* Sometimes markdown output tables are HTML
@ 2022-03-21 16:49 Paul Close
[not found] ` <fc81988f-18f9-45eb-81e9-526a5507140fn-/JYPxA39Uh5TLH3MbocFFw@public.gmane.org>
0 siblings, 1 reply; 3+ messages in thread
From: Paul Close @ 2022-03-21 16:49 UTC (permalink / raw)
To: pandoc-discuss
[-- Attachment #1.1: Type: text/plain, Size: 1151 bytes --]
Hi all,
I am using pandoc to translate MS Word to gfm (markdown subset) and having
a problem where some tables are output as HTML instead of the expected
markdown. I found if I use grid_tables, there is no problem, but due to
needing gfm format I need to stick with pipe_tables.
It appears to be related to table width, though I tried some options
including --wrap=none and --columns=1000 but neither changed the output.
Is there some way I can force output of pipe_tables, even if they are ugly
or overly long? If not, might it be possible to write a lua script to force
table input into a pipe_table output? Ideally I'd like some way to control
(or even know) when pandoc would decide to output HTML.
Thanks for any thoughts!
--
You received this message because you are subscribed to the Google Groups "pandoc-discuss" group.

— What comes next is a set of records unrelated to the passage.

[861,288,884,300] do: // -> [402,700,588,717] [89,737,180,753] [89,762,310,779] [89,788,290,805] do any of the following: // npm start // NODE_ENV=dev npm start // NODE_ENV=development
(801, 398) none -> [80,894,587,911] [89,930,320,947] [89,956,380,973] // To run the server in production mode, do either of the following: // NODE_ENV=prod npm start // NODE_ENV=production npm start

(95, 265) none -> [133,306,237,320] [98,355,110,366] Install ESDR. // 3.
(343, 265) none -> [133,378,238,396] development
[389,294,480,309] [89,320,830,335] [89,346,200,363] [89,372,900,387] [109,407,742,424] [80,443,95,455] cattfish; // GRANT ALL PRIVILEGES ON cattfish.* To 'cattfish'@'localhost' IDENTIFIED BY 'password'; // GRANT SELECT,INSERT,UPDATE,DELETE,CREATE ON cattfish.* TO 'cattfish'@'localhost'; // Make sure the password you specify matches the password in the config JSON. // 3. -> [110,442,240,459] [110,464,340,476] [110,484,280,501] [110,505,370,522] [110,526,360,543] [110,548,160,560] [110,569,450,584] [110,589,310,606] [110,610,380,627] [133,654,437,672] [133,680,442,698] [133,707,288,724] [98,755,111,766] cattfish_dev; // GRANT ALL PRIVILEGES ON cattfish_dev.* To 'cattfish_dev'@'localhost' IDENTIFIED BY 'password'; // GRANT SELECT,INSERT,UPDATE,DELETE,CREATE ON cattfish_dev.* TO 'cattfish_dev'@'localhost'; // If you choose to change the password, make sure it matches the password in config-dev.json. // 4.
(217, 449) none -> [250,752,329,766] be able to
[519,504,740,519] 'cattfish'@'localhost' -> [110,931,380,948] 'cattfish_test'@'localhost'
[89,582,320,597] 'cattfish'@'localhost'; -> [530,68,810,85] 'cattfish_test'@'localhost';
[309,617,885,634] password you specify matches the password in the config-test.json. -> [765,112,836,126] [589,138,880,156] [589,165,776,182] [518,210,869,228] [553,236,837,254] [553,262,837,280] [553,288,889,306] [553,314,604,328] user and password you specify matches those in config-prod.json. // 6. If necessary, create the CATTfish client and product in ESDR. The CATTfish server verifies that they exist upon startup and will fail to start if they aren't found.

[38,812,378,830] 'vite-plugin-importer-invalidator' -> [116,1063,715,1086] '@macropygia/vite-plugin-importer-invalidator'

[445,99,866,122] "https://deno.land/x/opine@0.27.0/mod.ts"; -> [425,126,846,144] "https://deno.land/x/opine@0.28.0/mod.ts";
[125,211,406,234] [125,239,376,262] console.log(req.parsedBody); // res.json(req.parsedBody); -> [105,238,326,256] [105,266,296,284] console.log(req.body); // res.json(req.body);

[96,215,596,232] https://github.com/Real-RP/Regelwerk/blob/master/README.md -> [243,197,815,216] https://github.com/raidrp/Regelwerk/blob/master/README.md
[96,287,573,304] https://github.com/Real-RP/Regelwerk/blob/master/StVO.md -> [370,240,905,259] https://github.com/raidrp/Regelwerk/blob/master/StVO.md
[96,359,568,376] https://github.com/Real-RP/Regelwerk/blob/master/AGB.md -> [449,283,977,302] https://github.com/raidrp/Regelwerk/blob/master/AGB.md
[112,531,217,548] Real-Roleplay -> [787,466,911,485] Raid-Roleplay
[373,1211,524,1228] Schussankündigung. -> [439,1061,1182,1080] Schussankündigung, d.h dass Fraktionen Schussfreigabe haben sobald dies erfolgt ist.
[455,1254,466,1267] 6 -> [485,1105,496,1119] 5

To unsubscribe from this group and stop receiving emails from it, send an email to pandoc-discuss+unsubscribe-/JYPxA39Uh5TLH3MbocFF+G/Ez6ZCGd0@public.gmane.org
To view this discussion on the web visit https://groups.google.com/d/msgid/pandoc-discuss/fc81988f-18f9-45eb-81e9-526a5507140fn%40googlegroups.com.
[-- Attachment #1.2: Type: text/html, Size: 1530 bytes --]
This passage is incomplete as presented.